Top of Raw data

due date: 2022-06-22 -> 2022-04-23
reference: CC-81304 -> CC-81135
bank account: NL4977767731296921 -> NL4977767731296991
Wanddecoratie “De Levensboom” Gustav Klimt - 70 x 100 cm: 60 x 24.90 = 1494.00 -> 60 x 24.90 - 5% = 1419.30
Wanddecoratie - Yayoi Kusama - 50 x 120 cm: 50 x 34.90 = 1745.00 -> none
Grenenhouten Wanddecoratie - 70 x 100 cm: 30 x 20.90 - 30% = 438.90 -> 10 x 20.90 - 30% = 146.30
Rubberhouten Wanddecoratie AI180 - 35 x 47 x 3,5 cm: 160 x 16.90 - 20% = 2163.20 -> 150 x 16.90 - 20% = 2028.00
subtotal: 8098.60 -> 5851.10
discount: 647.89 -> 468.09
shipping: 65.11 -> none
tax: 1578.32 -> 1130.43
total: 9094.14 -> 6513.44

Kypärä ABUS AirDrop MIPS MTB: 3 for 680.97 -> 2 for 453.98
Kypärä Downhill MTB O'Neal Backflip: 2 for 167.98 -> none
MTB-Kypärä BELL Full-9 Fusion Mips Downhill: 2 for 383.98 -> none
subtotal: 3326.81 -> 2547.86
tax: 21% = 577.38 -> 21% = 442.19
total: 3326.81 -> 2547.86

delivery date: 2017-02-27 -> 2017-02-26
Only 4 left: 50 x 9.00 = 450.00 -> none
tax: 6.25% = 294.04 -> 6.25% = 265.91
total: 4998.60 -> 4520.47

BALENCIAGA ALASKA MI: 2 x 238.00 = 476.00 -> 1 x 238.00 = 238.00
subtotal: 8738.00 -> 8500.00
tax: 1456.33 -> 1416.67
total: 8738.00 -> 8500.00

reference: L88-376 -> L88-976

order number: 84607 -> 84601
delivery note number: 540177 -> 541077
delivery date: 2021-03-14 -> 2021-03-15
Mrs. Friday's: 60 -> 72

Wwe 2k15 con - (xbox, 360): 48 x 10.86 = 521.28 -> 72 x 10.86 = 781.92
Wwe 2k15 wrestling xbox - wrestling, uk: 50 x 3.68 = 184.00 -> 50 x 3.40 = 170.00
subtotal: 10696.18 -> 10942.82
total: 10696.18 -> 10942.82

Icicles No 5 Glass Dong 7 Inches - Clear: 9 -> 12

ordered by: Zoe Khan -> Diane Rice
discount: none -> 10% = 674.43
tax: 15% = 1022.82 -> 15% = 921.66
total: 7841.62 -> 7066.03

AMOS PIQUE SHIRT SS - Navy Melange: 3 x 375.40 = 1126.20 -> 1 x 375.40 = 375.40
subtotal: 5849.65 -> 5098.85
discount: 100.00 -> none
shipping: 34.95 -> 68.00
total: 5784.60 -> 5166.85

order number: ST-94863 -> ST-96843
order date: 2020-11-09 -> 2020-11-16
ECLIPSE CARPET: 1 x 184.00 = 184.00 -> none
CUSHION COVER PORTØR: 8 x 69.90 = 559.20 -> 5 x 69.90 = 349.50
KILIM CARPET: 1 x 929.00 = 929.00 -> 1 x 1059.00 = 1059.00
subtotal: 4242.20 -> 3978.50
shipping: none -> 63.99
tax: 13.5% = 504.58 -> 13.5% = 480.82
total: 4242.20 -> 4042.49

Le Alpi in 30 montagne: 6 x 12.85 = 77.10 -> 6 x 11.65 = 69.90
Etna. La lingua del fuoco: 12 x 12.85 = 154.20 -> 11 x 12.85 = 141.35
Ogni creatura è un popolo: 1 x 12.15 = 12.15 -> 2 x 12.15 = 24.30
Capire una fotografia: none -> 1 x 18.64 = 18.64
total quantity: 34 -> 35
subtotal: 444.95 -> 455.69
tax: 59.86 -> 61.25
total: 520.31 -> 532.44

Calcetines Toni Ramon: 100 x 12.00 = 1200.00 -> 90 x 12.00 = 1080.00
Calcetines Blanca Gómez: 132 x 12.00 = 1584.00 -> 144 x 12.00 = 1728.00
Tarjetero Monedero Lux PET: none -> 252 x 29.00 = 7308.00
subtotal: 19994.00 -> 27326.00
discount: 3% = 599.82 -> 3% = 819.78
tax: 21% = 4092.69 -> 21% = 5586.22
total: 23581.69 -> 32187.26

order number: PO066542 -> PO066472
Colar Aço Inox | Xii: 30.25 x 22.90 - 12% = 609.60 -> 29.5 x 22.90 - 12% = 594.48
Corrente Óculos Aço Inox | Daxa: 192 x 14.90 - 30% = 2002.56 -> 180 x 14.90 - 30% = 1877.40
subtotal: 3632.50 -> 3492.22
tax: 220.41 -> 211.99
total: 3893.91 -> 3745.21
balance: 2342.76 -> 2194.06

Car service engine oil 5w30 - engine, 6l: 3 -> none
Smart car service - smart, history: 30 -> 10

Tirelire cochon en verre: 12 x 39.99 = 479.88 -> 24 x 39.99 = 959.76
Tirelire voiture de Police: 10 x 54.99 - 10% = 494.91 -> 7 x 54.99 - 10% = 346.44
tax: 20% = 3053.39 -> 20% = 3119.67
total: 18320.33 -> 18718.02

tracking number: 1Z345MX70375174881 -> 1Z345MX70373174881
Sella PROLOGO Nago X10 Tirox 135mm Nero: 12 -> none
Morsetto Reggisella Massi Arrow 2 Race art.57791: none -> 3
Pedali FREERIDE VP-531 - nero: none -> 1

Bottom of Raw data

Exercise directions:
Among the entries, count the lines that hold "service". Reply with the count only.

Answer to this task:
2